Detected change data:
◇ ◇ ◇ ◇ ◇
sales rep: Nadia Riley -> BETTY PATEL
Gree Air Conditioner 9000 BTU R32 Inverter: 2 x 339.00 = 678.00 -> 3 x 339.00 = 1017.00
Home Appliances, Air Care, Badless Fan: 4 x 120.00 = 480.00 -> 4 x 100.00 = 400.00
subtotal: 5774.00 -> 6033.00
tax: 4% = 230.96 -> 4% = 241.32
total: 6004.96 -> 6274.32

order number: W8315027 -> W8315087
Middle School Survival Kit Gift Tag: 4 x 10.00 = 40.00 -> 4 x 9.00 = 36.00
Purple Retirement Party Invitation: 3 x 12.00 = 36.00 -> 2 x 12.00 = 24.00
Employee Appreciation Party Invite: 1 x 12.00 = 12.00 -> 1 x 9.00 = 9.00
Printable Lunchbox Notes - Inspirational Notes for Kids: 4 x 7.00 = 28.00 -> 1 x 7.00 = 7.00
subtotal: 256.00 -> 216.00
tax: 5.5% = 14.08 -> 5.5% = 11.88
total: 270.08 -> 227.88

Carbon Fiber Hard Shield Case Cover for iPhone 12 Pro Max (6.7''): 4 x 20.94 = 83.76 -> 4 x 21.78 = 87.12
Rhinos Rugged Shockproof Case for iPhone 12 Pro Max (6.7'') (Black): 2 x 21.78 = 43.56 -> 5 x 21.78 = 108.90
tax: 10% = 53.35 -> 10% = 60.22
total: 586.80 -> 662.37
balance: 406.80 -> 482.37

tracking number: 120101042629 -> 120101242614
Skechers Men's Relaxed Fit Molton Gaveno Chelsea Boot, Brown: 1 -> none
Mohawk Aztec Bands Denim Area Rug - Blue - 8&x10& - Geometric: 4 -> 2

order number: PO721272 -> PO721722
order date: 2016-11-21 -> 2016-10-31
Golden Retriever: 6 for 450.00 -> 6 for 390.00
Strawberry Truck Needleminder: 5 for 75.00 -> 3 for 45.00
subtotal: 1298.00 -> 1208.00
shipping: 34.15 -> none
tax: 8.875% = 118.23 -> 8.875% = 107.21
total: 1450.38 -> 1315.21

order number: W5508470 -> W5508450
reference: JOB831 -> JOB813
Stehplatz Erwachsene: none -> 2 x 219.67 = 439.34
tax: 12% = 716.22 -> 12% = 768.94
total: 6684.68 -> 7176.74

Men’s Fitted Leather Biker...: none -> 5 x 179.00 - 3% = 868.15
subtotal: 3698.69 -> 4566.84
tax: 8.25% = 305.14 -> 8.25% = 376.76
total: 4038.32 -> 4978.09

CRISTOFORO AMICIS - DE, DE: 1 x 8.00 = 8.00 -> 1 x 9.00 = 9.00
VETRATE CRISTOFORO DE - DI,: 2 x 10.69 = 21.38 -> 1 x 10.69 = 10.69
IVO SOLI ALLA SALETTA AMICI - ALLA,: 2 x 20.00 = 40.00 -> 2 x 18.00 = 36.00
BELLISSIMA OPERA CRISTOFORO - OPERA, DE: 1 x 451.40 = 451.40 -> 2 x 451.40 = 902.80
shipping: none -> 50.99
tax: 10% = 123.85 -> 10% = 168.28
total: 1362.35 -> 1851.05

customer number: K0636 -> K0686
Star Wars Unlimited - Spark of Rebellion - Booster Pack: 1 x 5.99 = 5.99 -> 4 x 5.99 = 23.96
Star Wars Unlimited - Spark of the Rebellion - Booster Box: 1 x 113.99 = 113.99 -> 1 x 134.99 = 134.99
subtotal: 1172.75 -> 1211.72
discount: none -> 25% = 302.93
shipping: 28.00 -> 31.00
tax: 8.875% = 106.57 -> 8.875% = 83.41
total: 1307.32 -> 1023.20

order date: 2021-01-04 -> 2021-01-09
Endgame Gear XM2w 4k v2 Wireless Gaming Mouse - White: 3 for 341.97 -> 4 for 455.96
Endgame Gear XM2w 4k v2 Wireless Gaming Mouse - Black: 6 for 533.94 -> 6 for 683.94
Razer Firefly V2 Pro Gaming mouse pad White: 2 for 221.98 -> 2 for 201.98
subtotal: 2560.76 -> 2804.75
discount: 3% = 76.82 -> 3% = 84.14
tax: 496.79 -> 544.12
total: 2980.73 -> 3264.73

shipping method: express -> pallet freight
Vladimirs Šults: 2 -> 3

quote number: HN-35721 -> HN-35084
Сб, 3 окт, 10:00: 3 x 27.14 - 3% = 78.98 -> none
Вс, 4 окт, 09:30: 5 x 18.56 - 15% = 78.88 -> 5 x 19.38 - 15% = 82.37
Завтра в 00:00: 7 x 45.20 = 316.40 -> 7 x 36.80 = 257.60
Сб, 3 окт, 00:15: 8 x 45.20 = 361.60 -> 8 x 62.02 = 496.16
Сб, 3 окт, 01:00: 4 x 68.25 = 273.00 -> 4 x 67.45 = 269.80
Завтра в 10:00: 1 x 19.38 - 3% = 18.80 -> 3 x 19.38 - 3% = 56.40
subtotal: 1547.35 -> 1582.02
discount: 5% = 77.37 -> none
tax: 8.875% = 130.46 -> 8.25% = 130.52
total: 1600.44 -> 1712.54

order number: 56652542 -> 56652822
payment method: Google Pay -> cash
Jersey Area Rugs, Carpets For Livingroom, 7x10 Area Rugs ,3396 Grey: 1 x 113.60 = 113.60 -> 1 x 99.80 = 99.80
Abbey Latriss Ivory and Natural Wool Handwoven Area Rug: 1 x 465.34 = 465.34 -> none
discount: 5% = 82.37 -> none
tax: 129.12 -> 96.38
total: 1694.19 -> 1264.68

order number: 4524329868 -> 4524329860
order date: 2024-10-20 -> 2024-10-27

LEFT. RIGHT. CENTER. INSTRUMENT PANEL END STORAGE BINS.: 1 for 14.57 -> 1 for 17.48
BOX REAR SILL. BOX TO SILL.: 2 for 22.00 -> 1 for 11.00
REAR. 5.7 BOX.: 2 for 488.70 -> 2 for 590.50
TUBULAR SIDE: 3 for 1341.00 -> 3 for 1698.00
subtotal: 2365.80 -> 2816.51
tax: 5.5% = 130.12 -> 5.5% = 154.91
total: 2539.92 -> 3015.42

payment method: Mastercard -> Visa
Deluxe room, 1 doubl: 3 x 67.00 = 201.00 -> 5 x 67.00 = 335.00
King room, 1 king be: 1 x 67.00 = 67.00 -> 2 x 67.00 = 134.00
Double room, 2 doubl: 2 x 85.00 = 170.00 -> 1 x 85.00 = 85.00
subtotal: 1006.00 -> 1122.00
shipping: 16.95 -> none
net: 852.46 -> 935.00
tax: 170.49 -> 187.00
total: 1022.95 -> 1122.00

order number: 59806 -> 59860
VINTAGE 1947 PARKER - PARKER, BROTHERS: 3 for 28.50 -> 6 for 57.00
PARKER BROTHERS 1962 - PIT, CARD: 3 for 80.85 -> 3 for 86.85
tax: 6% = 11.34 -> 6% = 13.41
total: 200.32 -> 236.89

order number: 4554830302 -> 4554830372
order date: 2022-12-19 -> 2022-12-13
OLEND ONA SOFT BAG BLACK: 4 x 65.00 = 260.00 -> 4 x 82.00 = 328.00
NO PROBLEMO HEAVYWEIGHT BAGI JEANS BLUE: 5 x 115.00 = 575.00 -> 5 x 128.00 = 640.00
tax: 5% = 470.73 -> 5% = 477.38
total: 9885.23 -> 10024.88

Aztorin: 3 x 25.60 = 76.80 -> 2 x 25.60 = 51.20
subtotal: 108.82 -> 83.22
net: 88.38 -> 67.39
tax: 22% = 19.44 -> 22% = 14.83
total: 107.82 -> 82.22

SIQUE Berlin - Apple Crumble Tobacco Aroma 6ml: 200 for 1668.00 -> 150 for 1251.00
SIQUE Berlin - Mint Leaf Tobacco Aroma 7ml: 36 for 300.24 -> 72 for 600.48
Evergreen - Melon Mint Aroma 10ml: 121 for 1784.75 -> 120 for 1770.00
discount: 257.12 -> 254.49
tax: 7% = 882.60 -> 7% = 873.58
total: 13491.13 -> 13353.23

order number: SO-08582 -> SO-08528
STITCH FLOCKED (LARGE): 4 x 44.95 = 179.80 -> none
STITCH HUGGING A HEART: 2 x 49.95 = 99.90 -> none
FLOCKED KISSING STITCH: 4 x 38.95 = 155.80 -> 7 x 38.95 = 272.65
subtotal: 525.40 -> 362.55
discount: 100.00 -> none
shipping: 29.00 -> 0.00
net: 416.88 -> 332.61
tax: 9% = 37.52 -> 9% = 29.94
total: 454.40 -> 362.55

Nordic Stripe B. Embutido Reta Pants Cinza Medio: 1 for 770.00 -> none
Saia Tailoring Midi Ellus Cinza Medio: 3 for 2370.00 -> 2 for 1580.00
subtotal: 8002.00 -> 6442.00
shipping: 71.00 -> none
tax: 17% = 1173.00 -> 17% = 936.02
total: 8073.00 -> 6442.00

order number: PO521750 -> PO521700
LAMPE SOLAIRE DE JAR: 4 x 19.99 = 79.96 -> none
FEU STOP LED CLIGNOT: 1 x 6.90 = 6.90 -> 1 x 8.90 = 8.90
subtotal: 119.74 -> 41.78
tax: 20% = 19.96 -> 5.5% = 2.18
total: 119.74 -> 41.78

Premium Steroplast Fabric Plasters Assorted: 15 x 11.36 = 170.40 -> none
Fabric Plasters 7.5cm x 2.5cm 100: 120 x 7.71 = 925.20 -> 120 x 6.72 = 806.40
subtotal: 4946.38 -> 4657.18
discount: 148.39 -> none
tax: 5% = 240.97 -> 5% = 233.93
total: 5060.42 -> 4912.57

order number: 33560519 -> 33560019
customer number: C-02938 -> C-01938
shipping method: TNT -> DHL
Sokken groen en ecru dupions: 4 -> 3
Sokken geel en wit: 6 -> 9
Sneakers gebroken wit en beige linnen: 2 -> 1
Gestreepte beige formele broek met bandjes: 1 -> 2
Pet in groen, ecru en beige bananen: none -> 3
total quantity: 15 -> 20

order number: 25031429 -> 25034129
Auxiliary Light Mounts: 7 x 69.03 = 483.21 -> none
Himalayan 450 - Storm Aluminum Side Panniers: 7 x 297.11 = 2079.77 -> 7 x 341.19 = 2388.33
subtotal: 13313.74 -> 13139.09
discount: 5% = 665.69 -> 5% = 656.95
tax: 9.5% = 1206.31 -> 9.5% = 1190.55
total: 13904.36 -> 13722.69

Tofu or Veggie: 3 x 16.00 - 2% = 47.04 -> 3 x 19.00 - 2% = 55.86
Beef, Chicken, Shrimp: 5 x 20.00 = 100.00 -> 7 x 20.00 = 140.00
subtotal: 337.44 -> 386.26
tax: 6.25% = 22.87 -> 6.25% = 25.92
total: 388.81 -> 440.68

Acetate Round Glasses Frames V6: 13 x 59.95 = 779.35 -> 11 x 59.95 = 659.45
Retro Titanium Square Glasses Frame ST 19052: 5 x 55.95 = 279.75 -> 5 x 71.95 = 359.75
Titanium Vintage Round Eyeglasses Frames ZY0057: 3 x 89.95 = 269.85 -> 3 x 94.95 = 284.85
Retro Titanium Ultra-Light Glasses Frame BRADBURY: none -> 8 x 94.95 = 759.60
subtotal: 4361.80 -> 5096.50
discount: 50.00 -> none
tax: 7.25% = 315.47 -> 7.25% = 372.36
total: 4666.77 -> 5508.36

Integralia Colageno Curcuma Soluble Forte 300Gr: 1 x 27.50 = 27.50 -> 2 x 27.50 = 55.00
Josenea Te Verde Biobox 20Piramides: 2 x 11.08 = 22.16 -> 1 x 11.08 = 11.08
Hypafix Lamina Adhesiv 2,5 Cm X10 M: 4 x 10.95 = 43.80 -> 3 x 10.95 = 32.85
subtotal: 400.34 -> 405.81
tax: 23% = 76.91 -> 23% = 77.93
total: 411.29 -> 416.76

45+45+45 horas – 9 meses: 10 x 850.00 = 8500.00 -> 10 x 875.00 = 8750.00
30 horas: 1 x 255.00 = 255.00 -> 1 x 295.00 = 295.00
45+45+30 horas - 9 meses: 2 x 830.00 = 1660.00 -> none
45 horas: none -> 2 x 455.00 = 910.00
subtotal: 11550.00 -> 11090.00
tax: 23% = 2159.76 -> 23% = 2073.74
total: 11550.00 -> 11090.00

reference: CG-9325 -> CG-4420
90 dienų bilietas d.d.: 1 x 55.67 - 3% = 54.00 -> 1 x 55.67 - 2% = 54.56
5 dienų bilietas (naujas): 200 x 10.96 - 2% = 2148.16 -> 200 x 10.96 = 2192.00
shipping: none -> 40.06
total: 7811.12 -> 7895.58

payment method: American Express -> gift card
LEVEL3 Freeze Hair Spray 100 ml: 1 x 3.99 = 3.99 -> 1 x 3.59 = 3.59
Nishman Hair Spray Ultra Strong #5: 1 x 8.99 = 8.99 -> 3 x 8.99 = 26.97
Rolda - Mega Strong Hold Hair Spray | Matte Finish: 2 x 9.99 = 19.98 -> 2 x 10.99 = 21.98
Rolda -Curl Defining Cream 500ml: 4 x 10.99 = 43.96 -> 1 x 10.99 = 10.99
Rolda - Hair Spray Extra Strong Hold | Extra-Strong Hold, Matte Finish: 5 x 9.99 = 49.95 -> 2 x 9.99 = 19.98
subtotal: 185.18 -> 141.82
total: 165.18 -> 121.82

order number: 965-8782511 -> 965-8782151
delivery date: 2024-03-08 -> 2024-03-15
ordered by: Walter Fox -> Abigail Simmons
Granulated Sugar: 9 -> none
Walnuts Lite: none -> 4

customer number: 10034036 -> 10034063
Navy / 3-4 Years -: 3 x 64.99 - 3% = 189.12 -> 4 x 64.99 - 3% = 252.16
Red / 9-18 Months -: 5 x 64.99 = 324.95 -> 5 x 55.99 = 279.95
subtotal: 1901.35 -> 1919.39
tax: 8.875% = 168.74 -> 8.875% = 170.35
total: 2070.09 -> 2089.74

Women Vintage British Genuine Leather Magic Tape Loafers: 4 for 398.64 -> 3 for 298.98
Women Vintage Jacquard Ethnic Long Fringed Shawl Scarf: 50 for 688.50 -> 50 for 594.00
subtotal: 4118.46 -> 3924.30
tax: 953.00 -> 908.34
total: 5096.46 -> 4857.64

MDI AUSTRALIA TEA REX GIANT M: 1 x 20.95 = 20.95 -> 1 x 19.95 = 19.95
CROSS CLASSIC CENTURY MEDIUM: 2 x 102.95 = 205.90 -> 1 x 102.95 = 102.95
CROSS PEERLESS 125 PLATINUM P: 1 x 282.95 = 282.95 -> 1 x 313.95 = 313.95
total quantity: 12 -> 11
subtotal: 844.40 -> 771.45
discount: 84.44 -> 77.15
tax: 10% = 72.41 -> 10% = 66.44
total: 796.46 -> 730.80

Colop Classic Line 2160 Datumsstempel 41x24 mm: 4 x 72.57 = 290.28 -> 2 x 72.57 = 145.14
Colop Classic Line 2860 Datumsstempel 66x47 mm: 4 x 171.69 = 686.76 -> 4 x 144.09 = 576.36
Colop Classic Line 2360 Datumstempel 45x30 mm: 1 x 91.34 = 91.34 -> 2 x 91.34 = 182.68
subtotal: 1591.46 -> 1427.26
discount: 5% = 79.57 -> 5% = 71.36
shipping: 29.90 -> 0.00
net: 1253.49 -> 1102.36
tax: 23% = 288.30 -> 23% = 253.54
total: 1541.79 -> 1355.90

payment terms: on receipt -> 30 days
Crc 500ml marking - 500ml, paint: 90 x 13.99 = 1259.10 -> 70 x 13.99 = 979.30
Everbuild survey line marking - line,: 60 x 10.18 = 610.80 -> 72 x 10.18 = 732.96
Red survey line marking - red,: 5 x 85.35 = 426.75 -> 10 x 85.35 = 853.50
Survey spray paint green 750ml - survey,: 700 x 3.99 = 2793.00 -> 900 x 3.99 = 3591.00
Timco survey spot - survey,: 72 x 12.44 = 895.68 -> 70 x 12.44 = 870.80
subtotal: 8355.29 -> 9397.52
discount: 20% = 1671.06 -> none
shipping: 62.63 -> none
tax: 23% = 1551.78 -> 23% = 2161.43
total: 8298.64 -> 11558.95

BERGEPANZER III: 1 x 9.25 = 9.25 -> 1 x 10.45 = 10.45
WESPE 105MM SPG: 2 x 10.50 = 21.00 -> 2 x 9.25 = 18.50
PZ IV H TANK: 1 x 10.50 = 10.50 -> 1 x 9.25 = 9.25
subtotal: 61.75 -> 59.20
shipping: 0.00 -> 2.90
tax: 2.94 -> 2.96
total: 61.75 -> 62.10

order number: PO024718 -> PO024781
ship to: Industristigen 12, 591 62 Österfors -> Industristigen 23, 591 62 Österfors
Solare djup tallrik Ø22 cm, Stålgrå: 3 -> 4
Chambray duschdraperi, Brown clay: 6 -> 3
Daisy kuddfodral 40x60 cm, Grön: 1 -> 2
◇ ◇ ◇ ◇ ◇
▶ **TASK DIRECTIONS**: Transcribe, exactly as written, all lines of the entries above from the first to the one containing "Carbon Fiber Hard", and no more.

▶ **ANSWER TO THE EXERCISE**:
sales rep: Nadia Riley -> BETTY PATEL
Gree Air Conditioner 9000 BTU R32 Inverter: 2 x 339.00 = 678.00 -> 3 x 339.00 = 1017.00
Home Appliances, Air Care, Badless Fan: 4 x 120.00 = 480.00 -> 4 x 100.00 = 400.00
subtotal: 5774.00 -> 6033.00
tax: 4% = 230.96 -> 4% = 241.32
total: 6004.96 -> 6274.32

order number: W8315027 -> W8315087
Middle School Survival Kit Gift Tag: 4 x 10.00 = 40.00 -> 4 x 9.00 = 36.00
Purple Retirement Party Invitation: 3 x 12.00 = 36.00 -> 2 x 12.00 = 24.00
Employee Appreciation Party Invite: 1 x 12.00 = 12.00 -> 1 x 9.00 = 9.00
Printable Lunchbox Notes - Inspirational Notes for Kids: 4 x 7.00 = 28.00 -> 1 x 7.00 = 7.00
subtotal: 256.00 -> 216.00
tax: 5.5% = 14.08 -> 5.5% = 11.88
total: 270.08 -> 227.88

Carbon Fiber Hard Shield Case Cover for iPhone 12 Pro Max (6.7''): 4 x 20.94 = 83.76 -> 4 x 21.78 = 87.12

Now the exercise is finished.